NIH 3T3 cells (American type Culture Collection) were cultured in DMEM containing 10% fetal bovine serum, 100 units/mL penicillin, 100 µg/mL streptomycin, and 0.292 mg/mL glutamine in 5% CO2 at 37 °C. Cells were plated in 35 mm glass bottom dishes (MatTek) at a density of 1 × 105 cells/dish, and transfections were carried out with 3 µg of total DNA using lipofectamine 2000 (Invitrogen) with OptiMEM (Invitrogen) according to the manufacturer’s protocol. Where indicated, serum starvation of cells was carried out in DMEM containing 0.2% BSA and 0.292 mg/mL glutamine and incubated for 6 h in 5% CO2 at 37 °C.

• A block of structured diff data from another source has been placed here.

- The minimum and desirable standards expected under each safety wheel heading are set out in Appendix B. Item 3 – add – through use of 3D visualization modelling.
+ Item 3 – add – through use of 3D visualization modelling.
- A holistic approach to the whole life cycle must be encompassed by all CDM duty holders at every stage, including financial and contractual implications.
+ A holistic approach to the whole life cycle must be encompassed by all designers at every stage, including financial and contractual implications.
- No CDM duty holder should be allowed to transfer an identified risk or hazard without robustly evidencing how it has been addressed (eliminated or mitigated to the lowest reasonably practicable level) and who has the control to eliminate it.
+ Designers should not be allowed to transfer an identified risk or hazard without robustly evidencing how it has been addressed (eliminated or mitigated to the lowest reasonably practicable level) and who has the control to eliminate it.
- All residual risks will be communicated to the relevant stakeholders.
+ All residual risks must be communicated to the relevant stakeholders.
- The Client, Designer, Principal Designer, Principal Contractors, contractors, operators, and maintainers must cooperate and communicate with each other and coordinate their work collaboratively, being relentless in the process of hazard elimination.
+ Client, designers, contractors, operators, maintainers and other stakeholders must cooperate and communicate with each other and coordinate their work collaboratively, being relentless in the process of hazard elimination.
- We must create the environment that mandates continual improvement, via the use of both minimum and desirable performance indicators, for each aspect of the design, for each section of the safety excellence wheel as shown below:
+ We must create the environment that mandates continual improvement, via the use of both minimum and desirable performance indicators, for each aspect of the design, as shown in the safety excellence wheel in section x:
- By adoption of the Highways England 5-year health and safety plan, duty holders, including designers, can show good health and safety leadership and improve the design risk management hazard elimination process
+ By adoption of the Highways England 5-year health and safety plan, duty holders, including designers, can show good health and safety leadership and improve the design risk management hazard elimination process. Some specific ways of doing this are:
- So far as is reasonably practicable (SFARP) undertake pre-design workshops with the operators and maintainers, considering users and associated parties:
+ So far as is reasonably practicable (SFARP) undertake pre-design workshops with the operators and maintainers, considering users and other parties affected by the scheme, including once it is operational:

Cotransfected NIH 3T3 cells were rinsed and incubated in HBSS buffered with 25 mM HEPES (pH 7.4) (HHBSS) containing 0.01% endotoxin-free BSA. When Ca2+-stimulated PI(4,5)P2 hydrolysis was carried out, the buffer also contained 3 mM EGTA to provide an initial, Ca2+-free extracellular environment. Simultaneous CFP, Citrine, and RFP images were acquired on a Nikon inverted microscope equipped with a 60× 1.4 NA oil immersion objective, a CFP/YFP-Citrine/RFP dichroic mirror, singleband excitation and emission filters (Chroma Technology), a CoolSNAP ES camera (Photometrics), and a mercury lamp. For the kinetic time courses, time-lapse imaging involved 300 ms acquisitions of CFP, Citrine, and RFP with a total of 10 or 5 s between image sets for PDGF or Ca2+ studies, respectively. Images were produced in ImageJ (National Institutes of Health, Bethesda, MD).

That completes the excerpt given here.